* Edit difference data:
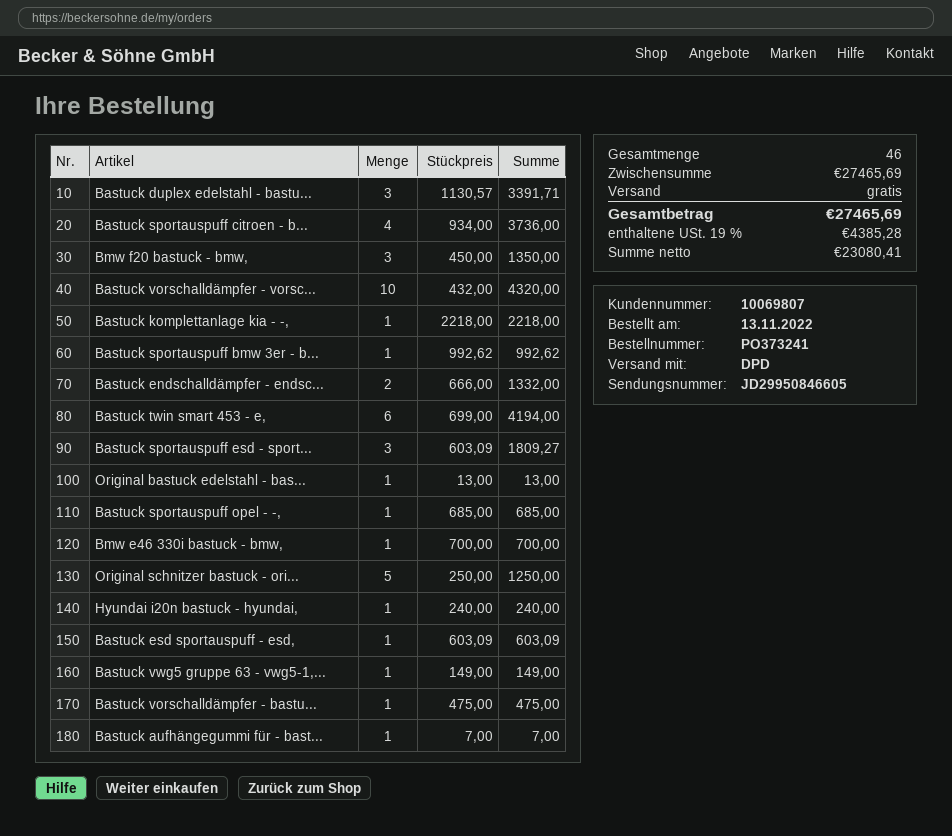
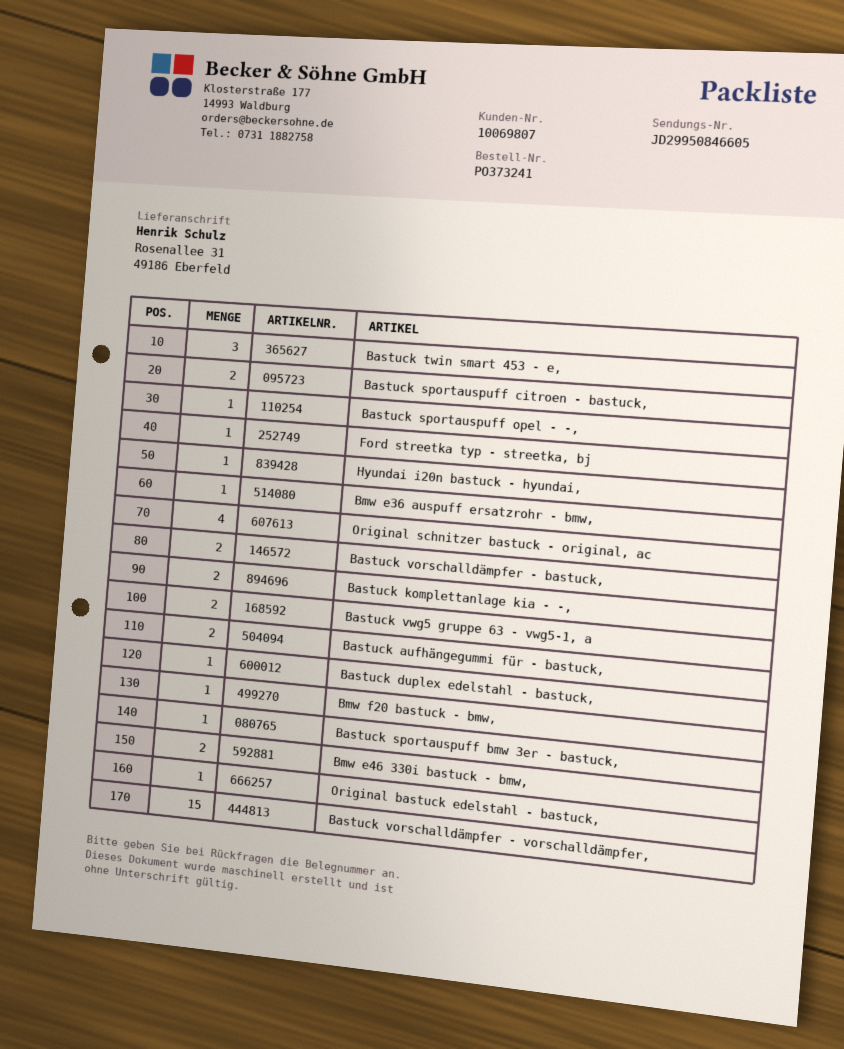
Bastuck duplex edelstahl - bastu...: 3 -> 1
Bastuck sportauspuff citroen - b...: 4 -> 2
Bmw f20 bastuck - bmw,: 3 -> 1
Bastuck vorschalldämpfer - vorsc...: 10 -> 15
Bastuck komplettanlage kia - -,: 1 -> 2
Bastuck endschalldämpfer - endsc...: 2 -> none
Bastuck twin smart 453 - e,: 6 -> 3
Bastuck sportauspuff esd - sport...: 3 -> none
Bmw e46 330i bastuck - bmw,: 1 -> 2
Original schnitzer bastuck - ori...: 5 -> 4
Bastuck esd sportauspuff - esd,: 1 -> none
Bastuck vwg5 gruppe 63 - vwg5-1,...: 1 -> 2
Bastuck vorschalldämpfer - bastu...: 1 -> 2
Bastuck aufhängegummi für - bast...: 1 -> 2
Ford streetka typ - streetka, bj: none -> 1
Bmw e36 auspuff ersatzrohr - bmw,: none -> 1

* Directions for this task:
Return the lines of the records that include the string "sportauspuff".

* Solution to this exercise:
Bastuck sportauspuff citroen - b...: 4 -> 2
Bastuck sportauspuff esd - sport...: 3 -> none
Bastuck esd sportauspuff - esd,: 1 -> none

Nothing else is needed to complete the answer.